## PROBLEM TO WORK ON:
From the line bearing "- 1.1 w populacji" down to the final line of the records below, give every line again exactly and add nothing.
++++ PROVIDED DATA ++++
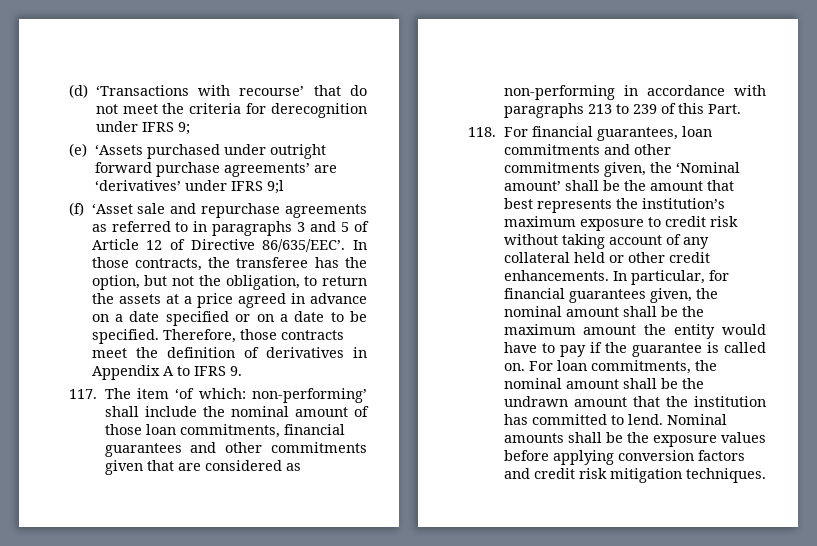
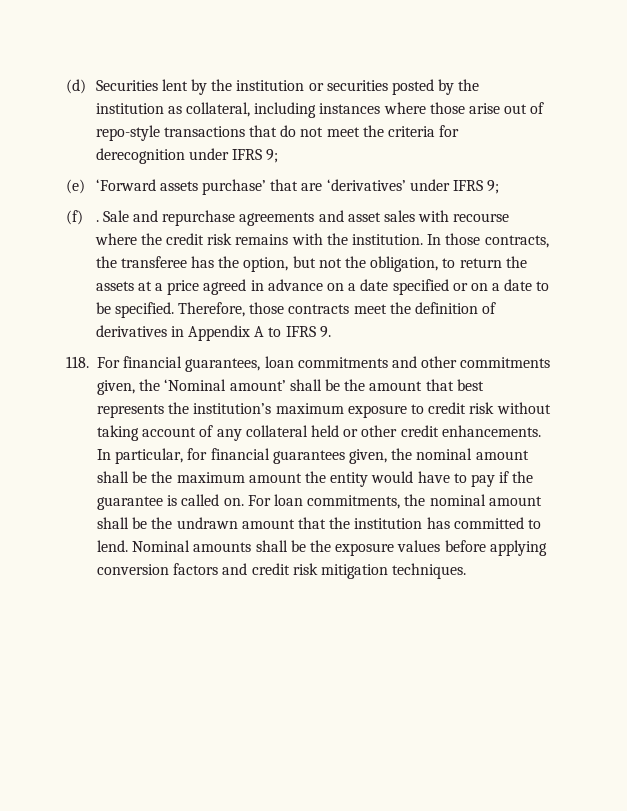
- (d) ‘Transactions with recourse’ that do not meet the criteria for derecognition under IFRS 9;
+ (d) Securities lent by the institution or securities posted by the institution as collateral, including instances where those arise out of repo-style transactions that do not meet the criteria for derecognition under IFRS 9;
- (e) ‘Assets purchased under outright forward purchase agreements’ are ‘derivatives’ under IFRS 9;l
+ (e) ‘Forward assets purchase’ that are ‘derivatives’ under IFRS 9;
- (f) ‘Asset sale and repurchase agreements as referred to in paragraphs 3 and 5 of Article 12 of Directive 86/635/EEC’.
+ (f) . Sale and repurchase agreements and asset sales with recourse where the credit risk remains with the institution.
- 117. The item ‘of which: non-performing’ shall include the nominal amount of those loan commitments, financial guarantees and other commitments given that are considered as non-performing in accordance with paragraphs 213 to 239 of this Part.

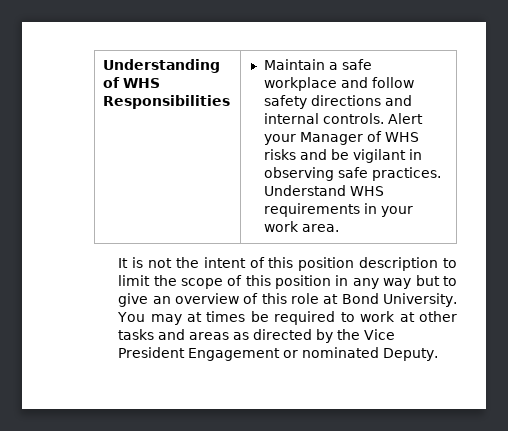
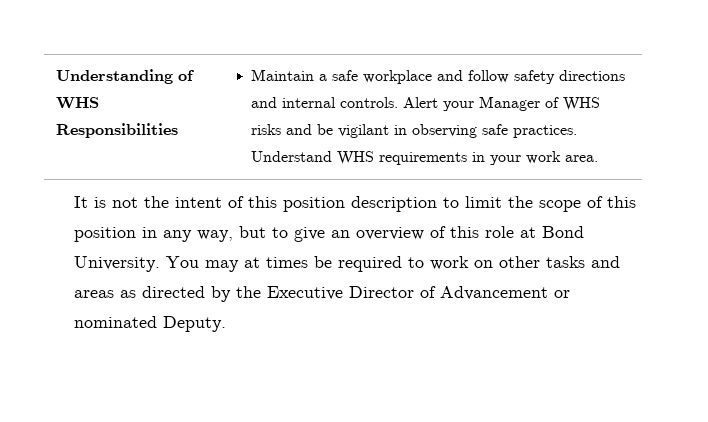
- It is not the intent of this position description to limit the scope of this position in any way but to give an overview of this role at Bond University.
+ It is not the intent of this position description to limit the scope of this position in any way, but to give an overview of this role at Bond University.
- You may at times be required to work at other tasks and areas as directed by the Vice President Engagement or nominated Deputy.
+ You may at times be required to work on other tasks and areas as directed by the Executive Director of Advancement or nominated Deputy.

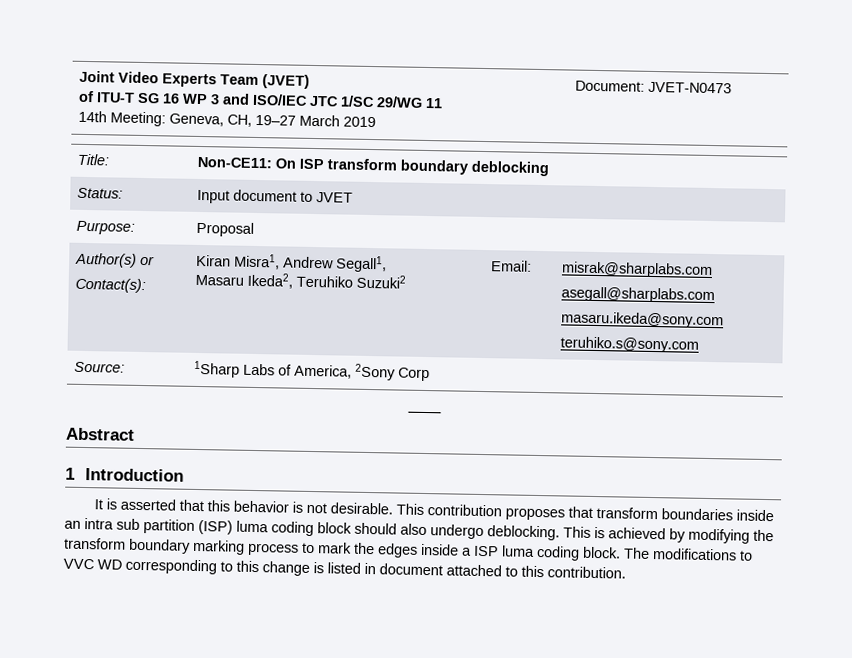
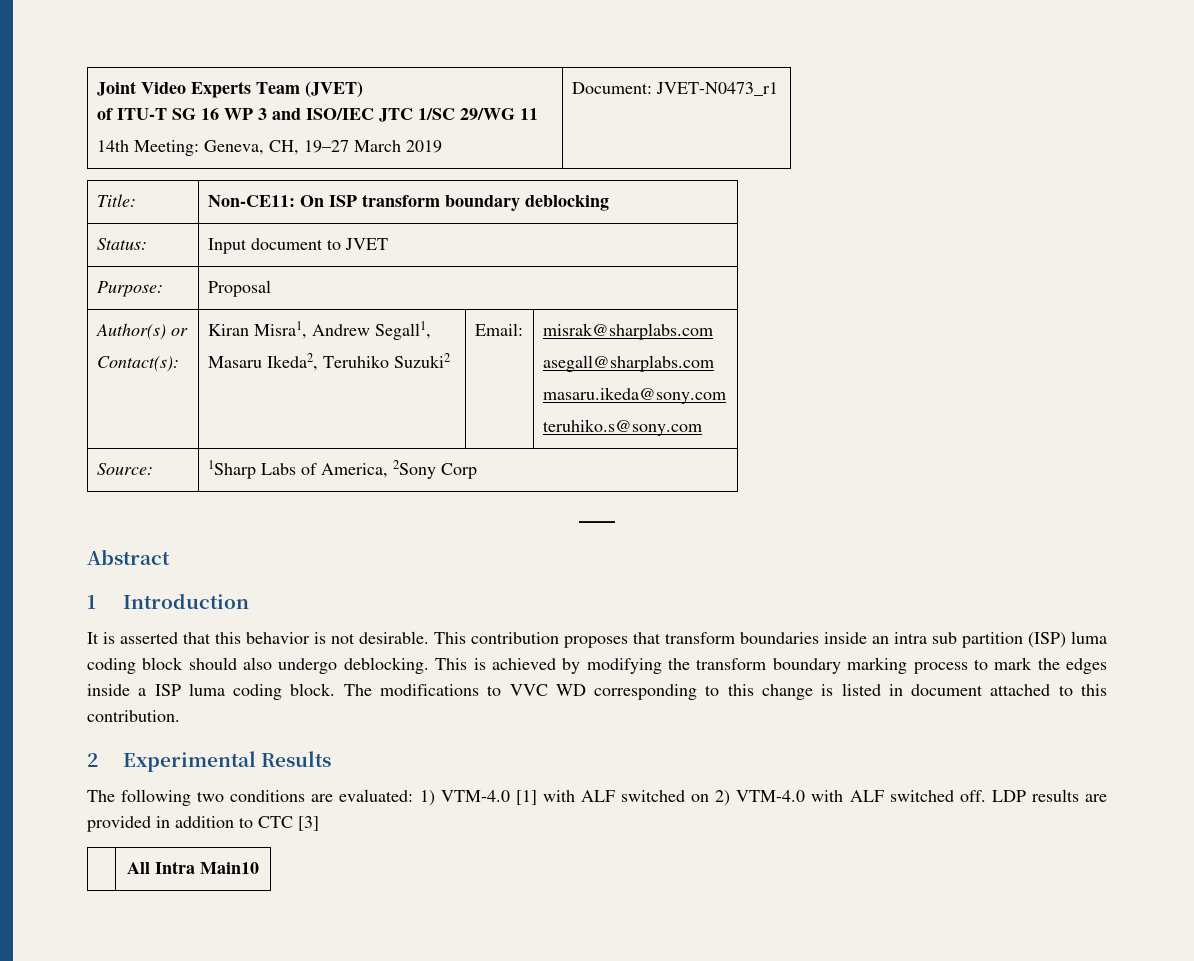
  Joint Video Experts Team (JVET)
  of ITU-T SG 16 WP 3 and ISO/IEC JTC 1/SC 29/WG 11
- 14th Meeting: Geneva, CH, 19–27 March 2019 | Document: JVET-N0473
+ 14th Meeting: Geneva, CH, 19–27 March 2019 | Document: JVET-N0473_r1
+ 2 Experimental Results
+ The following two conditions are evaluated: 1) VTM-4.0 [1] with ALF switched on 2) VTM-4.0 with ALF switched off. LDP results are provided in addition to CTC [3]
+ | All Intra Main10

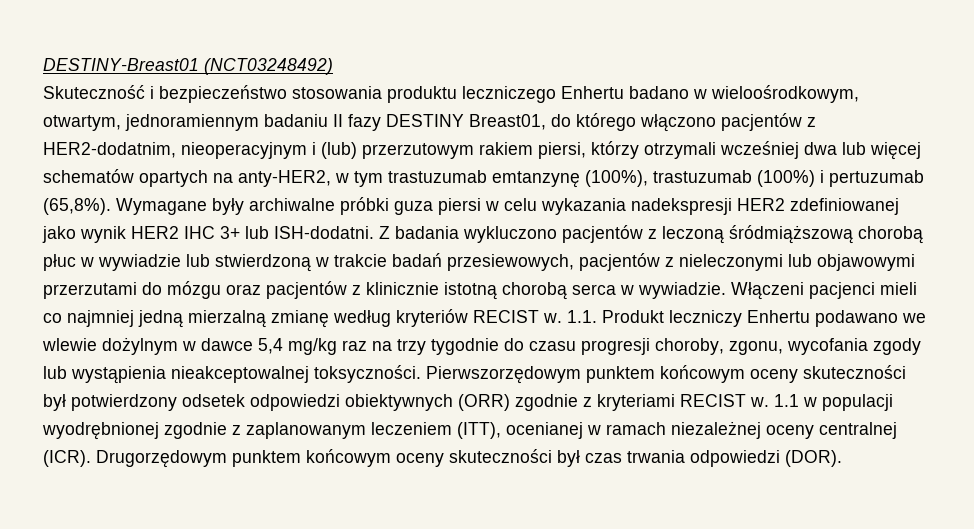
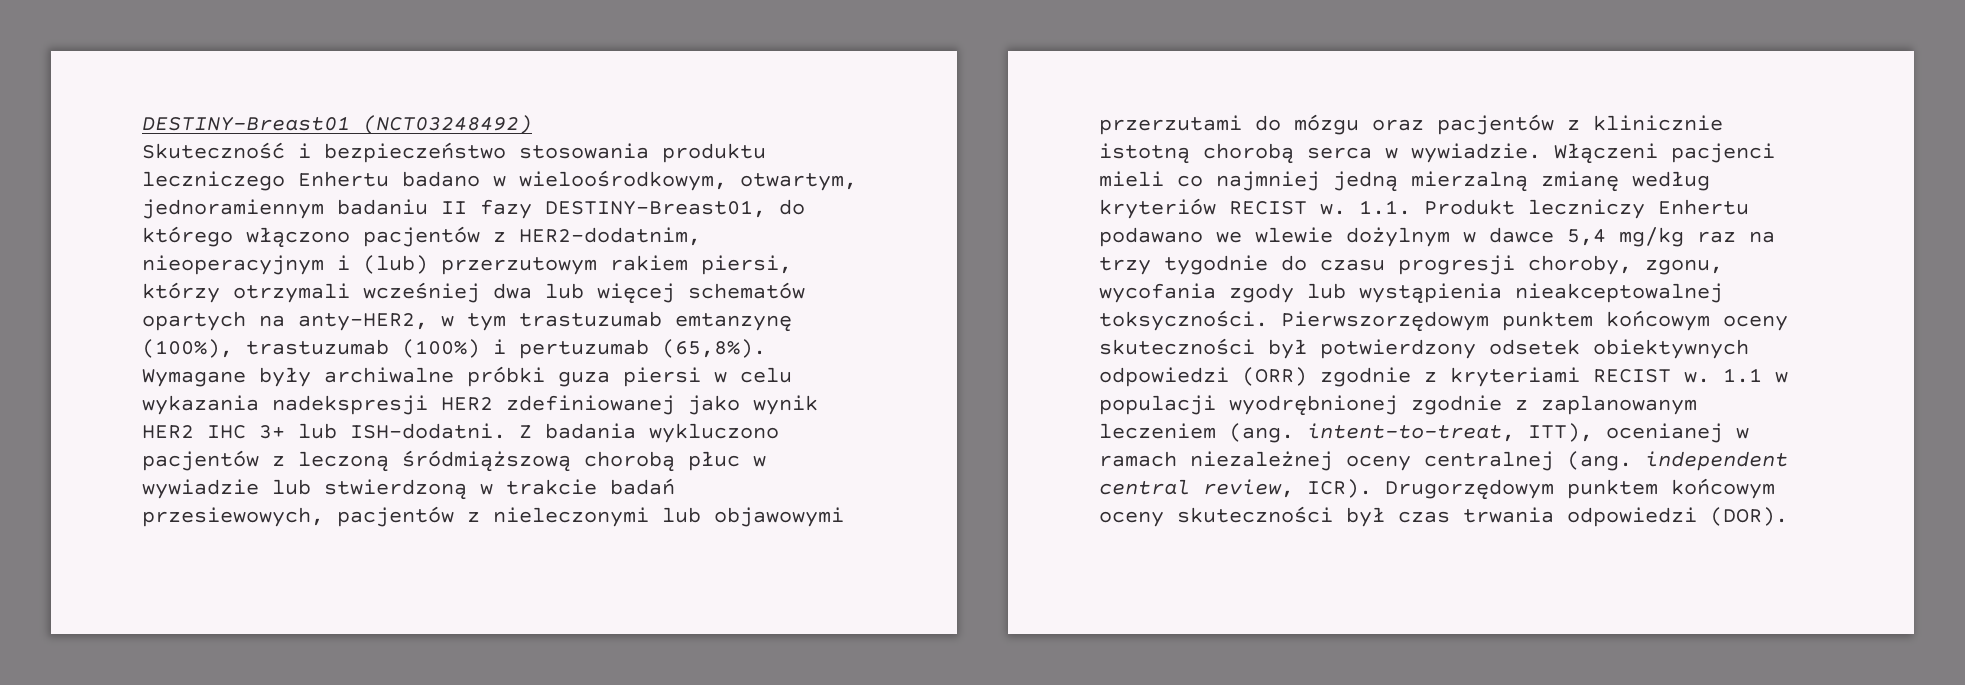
- Skuteczność i bezpieczeństwo stosowania produktu leczniczego Enhertu badano w wieloośrodkowym, otwartym, jednoramiennym badaniu II fazy DESTINY Breast01, do którego włączono pacjentów z HER2-dodatnim, nieoperacyjnym i (lub) przerzutowym rakiem piersi, którzy otrzymali wcześniej dwa lub więcej schematów opartych na anty-HER2, w tym trastuzumab emtanzynę (100%), trastuzumab (100%) i pertuzumab (65,8%).
+ Skuteczność i bezpieczeństwo stosowania produktu leczniczego Enhertu badano w wieloośrodkowym, otwartym, jednoramiennym badaniu II fazy DESTINY-Breast01, do którego włączono pacjentów z HER2-dodatnim, nieoperacyjnym i (lub) przerzutowym rakiem piersi, którzy otrzymali wcześniej dwa lub więcej schematów opartych na anty-HER2, w tym trastuzumab emtanzynę (100%), trastuzumab (100%) i pertuzumab (65,8%).
- Pierwszorzędowym punktem końcowym oceny skuteczności był potwierdzony odsetek odpowiedzi obiektywnych (ORR) zgodnie z kryteriami RECIST w.
+ Pierwszorzędowym punktem końcowym oceny skuteczności był potwierdzony odsetek obiektywnych odpowiedzi (ORR) zgodnie z kryteriami RECIST w.
- 1.1 w populacji wyodrębnionej zgodnie z zaplanowanym leczeniem (ITT), ocenianej w ramach niezależnej oceny centralnej (ICR).
+ 1.1 w populacji wyodrębnionej zgodnie z zaplanowanym leczeniem (ang. intent-to-treat, ITT), ocenianej w ramach niezależnej oceny centralnej (ang. independent central review, ICR).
++++
## SOLUTION TO THIS TASK:
- 1.1 w populacji wyodrębnionej zgodnie z zaplanowanym leczeniem (ITT), ocenianej w ramach niezależnej oceny centralnej (ICR).
+ 1.1 w populacji wyodrębnionej zgodnie z zaplanowanym leczeniem (ang. intent-to-treat, ITT), ocenianej w ramach niezależnej oceny centralnej (ang. independent central review, ICR).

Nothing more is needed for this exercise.